→ PROVIDED DATA:
•••

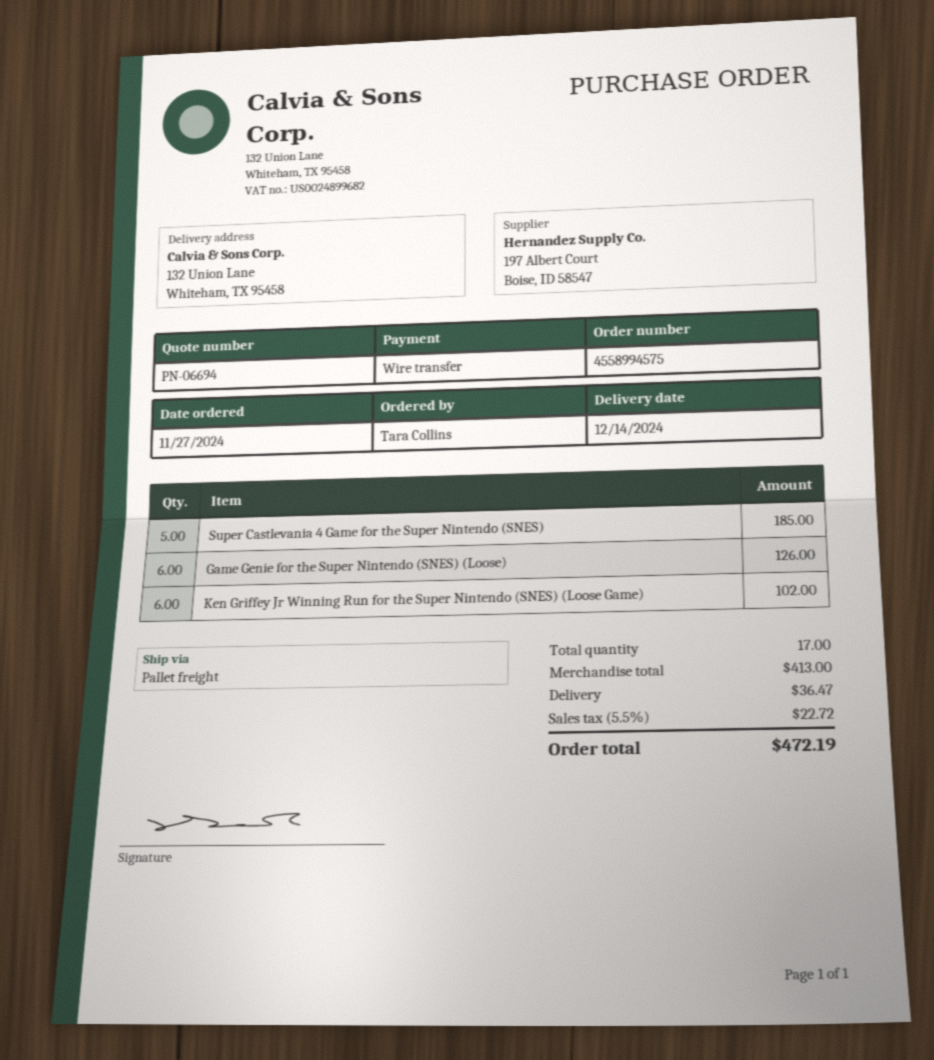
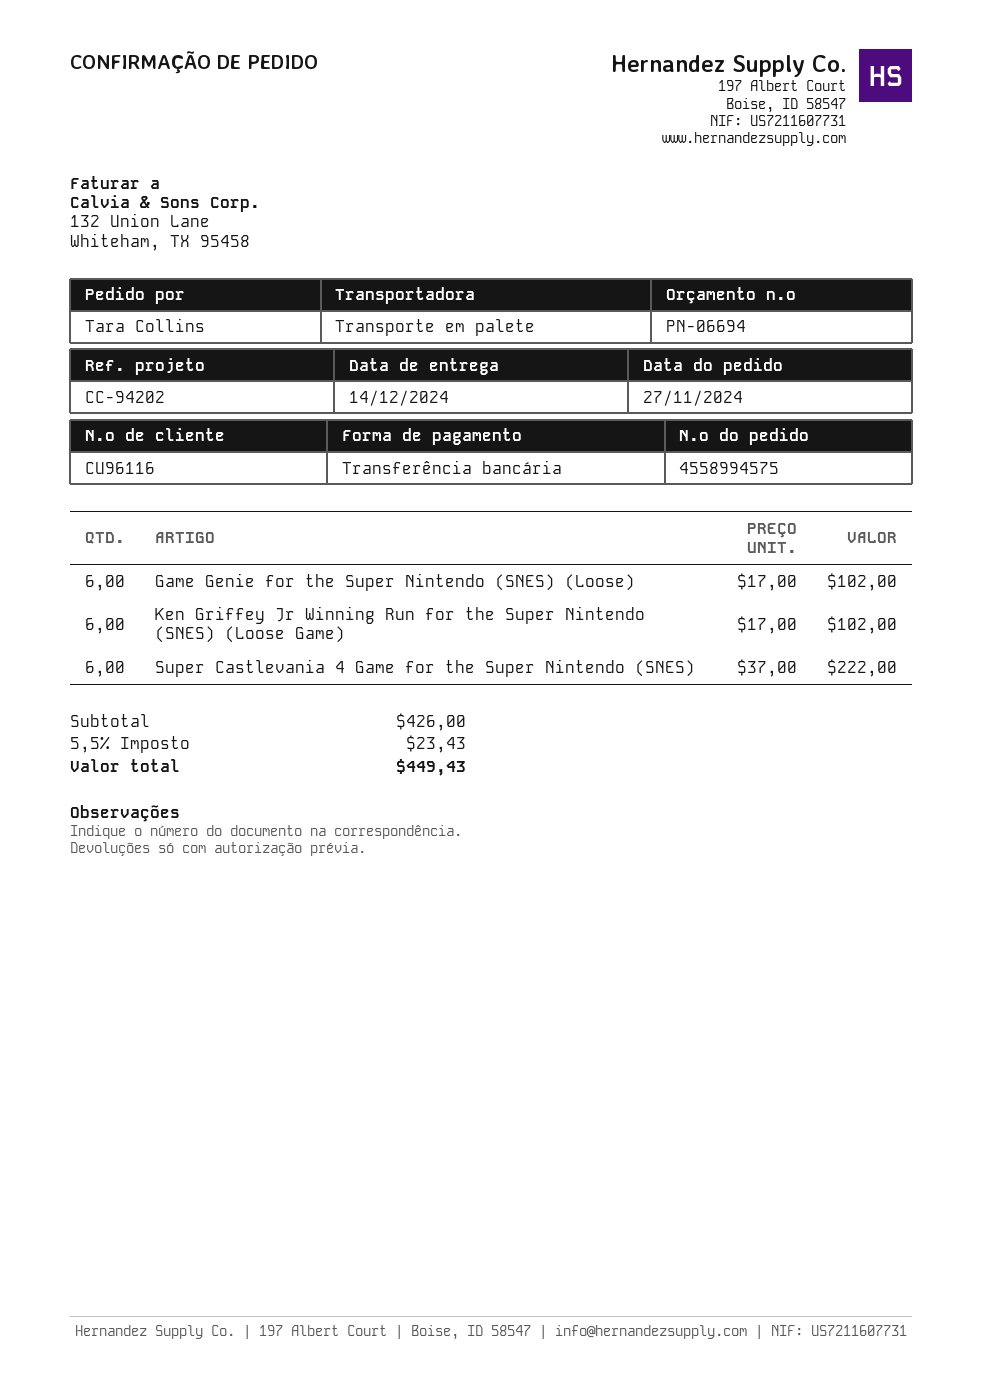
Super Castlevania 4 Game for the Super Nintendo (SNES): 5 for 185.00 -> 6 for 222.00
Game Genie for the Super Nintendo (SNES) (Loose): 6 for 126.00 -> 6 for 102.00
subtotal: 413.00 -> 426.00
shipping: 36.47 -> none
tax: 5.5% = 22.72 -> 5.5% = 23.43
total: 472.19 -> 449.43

•••

→ EXERCISE GOAL: Word for word, retype all of the data above, but include no pictures.

→ RESULT BELOW:
Super Castlevania 4 Game for the Super Nintendo (SNES): 5 for 185.00 -> 6 for 222.00
Game Genie for the Super Nintendo (SNES) (Loose): 6 for 126.00 -> 6 for 102.00
subtotal: 413.00 -> 426.00
shipping: 36.47 -> none
tax: 5.5% = 22.72 -> 5.5% = 23.43
total: 472.19 -> 449.43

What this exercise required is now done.